Lors du filtrage des e-mails par les dispositifs anti-spam, l'objet d'un courriel peut contribuer à l'apparenter à un pourriel. Il s'agit la plupart du temps d'objets contenant certains mots très, voire trop accrocheurs, que n'hésitent pas à utiliser les spammeurs pour attirer l'attention de leurs victimes. "Utiliser les mêmes termes dans l'objet d'un e-mail commercial peut avoir des conséquences négatives sur les performances de la campagne", explique Bilel Besbes, directeur marketing et innovation de Edatis.

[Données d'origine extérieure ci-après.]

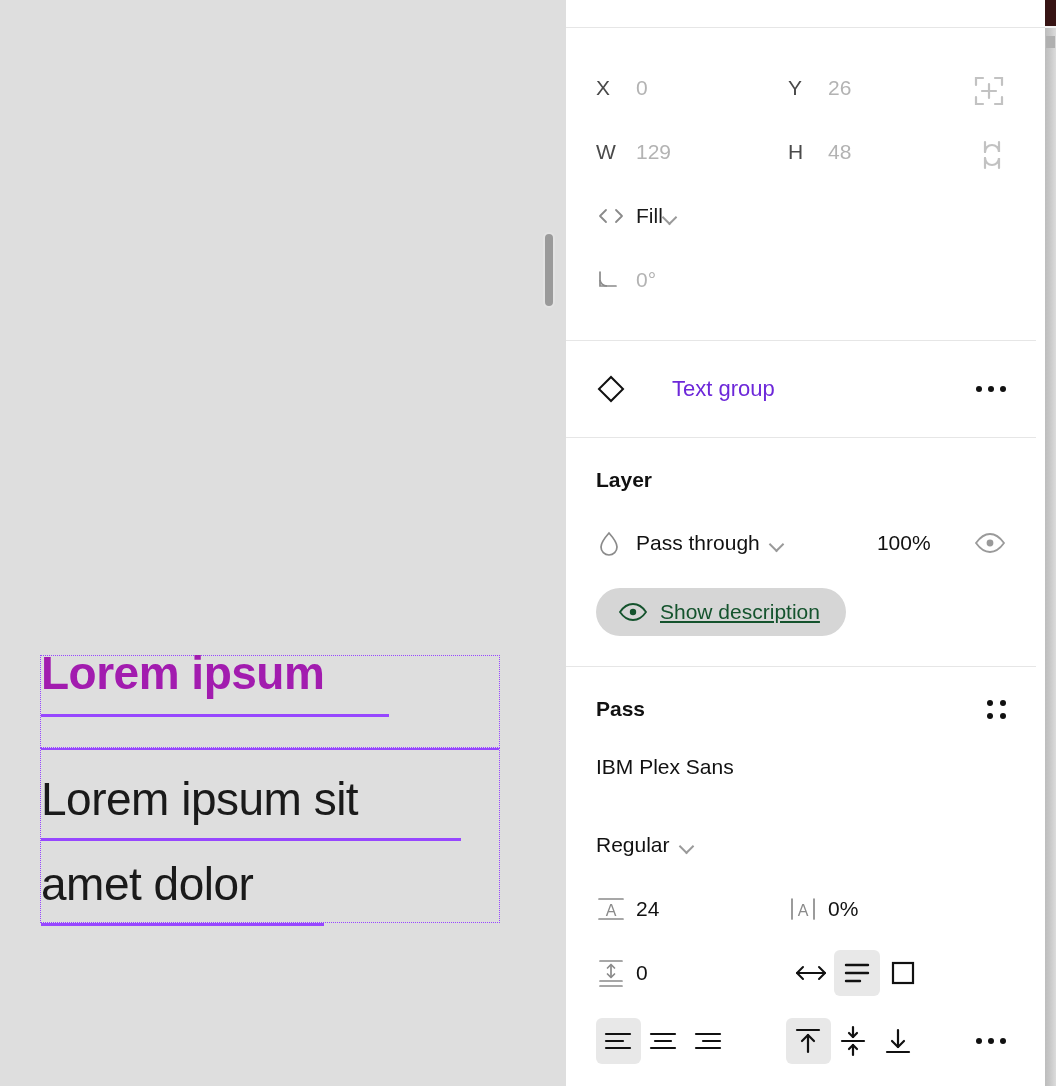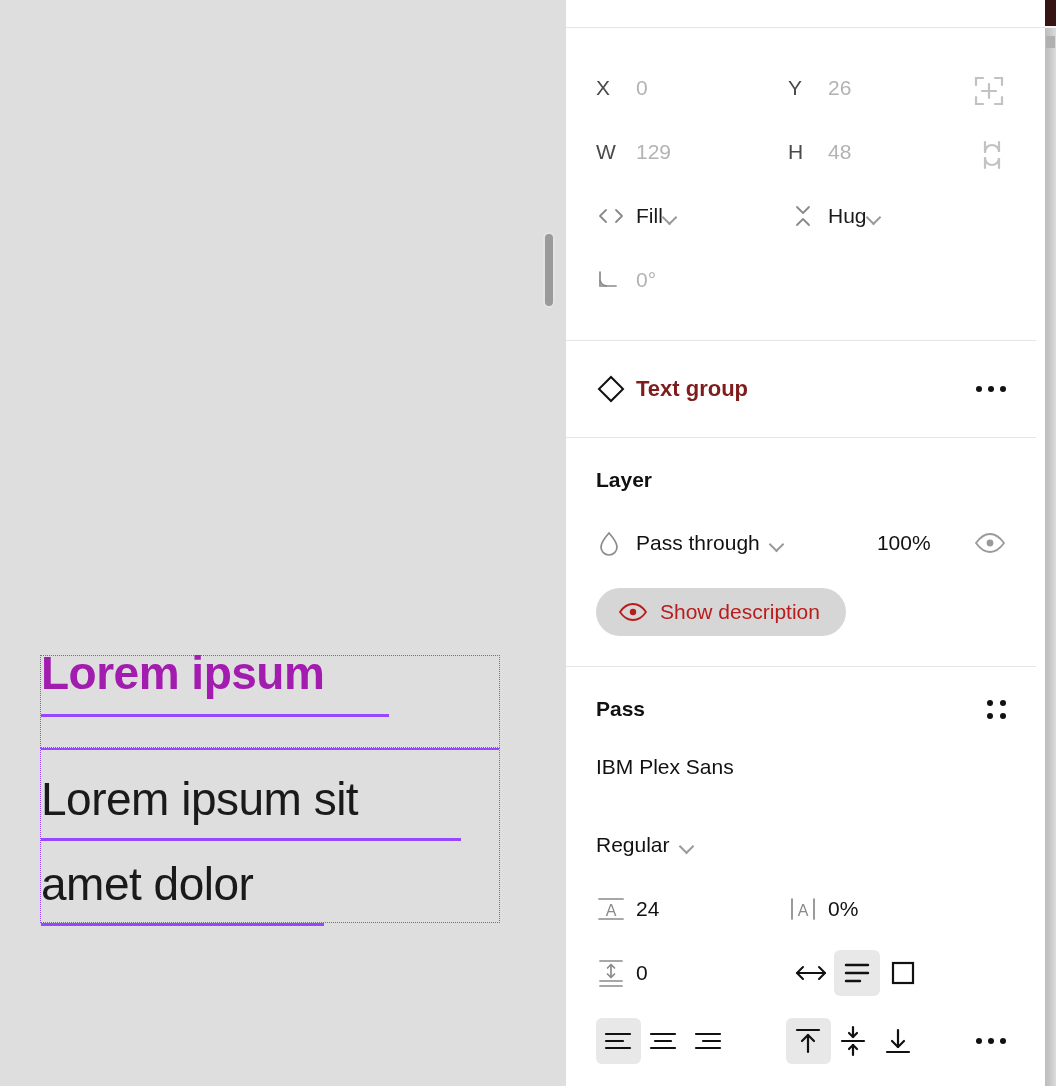"Hug" div.geo-cell { html: <div> <span> <svg> <path></path> <path></path> </svg> </span> <span> <span>Hug</span> <span></span> </span> </div> -> none }
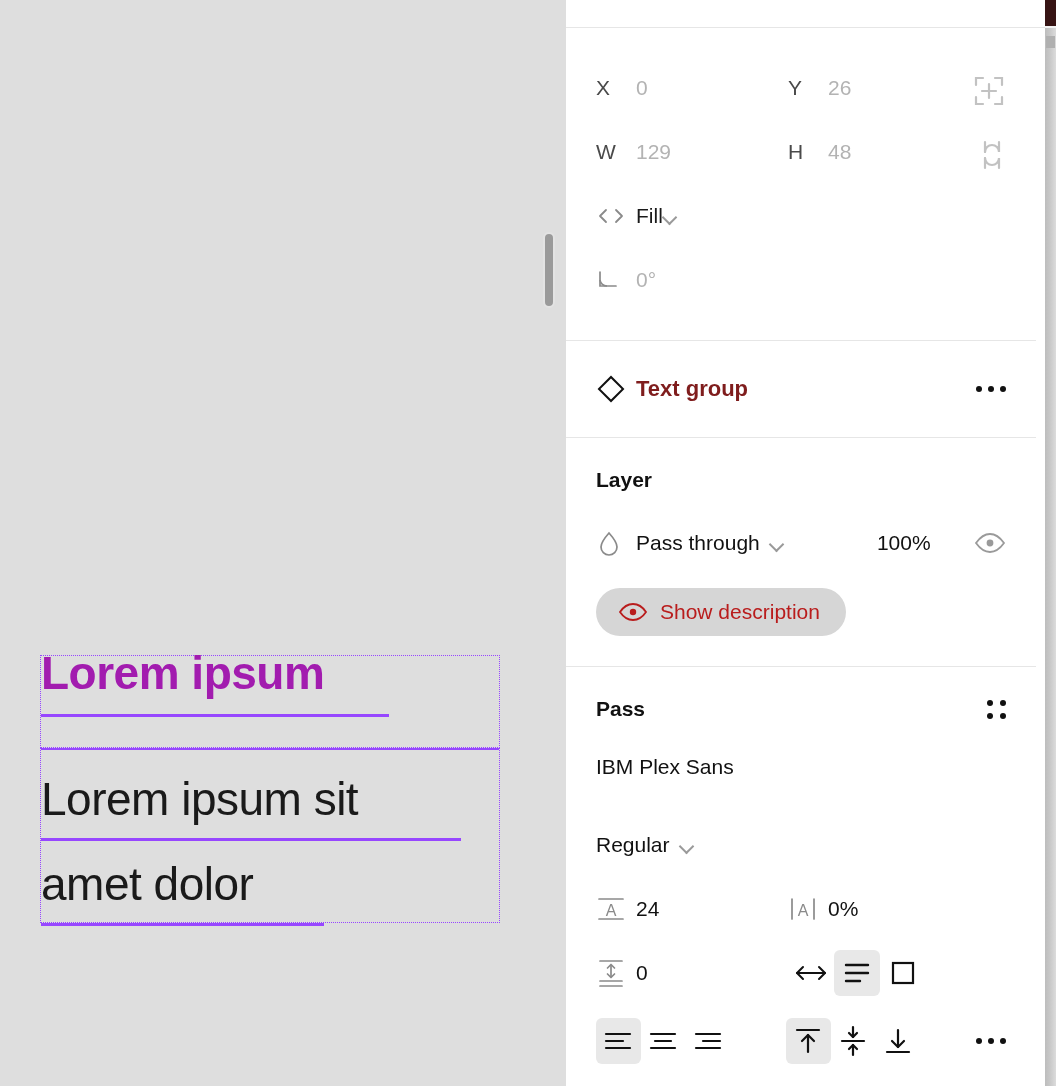"Text group" .obj-title { color: #7f1d1d -> #6d28d9; font-weight: bold -> normal; margin-left: none -> 36px }
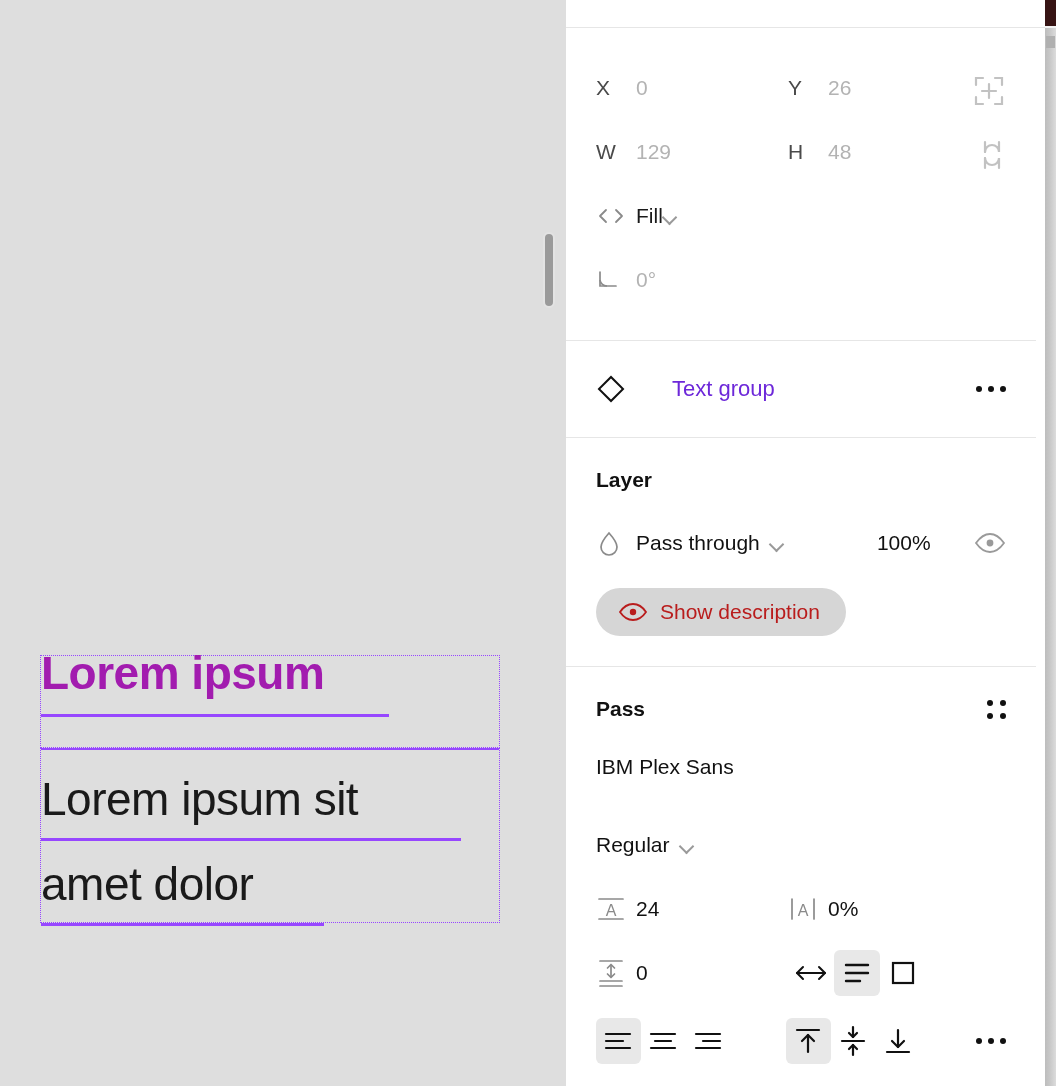"Show description" .show-desc-btn { color: #b91c1c -> #14532d; text-decoration: none -> underline }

| "Penser comme un spammeur pour agir de manière inverse" |
"Gratuit", "offre", "promo", "urgent", "100 %", "50 %", "gagnant", "gagnez", "euro", "prix", "cliquez ici" font partie des termes galvaudés par les spammeurs. "Un seul de ces termes inséré dans le sujet d'un e-mailing ne bloquera pas forcément le message si la campagne respecte un ensemble des règles de bonne conduite. En revanche, si plusieurs de ces mots-clés sont couplés avec d'autres pratiques à risques, le message pourra alors être considéré comme spam", explique Bilel Besbes, directeur marketing et innovation d'Edatis.
Voici quelques pratiques à risques :
écrire uniquement en majuscules :"OFFRE PROMOTIONNELLE" ;
utiliser avec excès certains signes de ponctuation : "!!!!" ou "???" ;
répéter plusieurs fois un même mot dans l'objet du message ;
entrecouper les mots avec des points : "I.n.t.e.r.n.e.t" ;
abuser de l'espacement entre les mots : "Journal du Net" ;
insérer un nombre en début ou en fin de sujet : "70 % OFF".
Le meilleur moyen de ne pas être assimilé à un spammeur consiste à éviter d'employer leurs méthodes. Il est donc parfois nécessaire de penser en spammeur pour agir ensuite de manière inverse. Cette méthode a l'avantage d'éviter quelques écueils pourtant tentants pour tout annonceur. Elle pousse également à plus de créativité.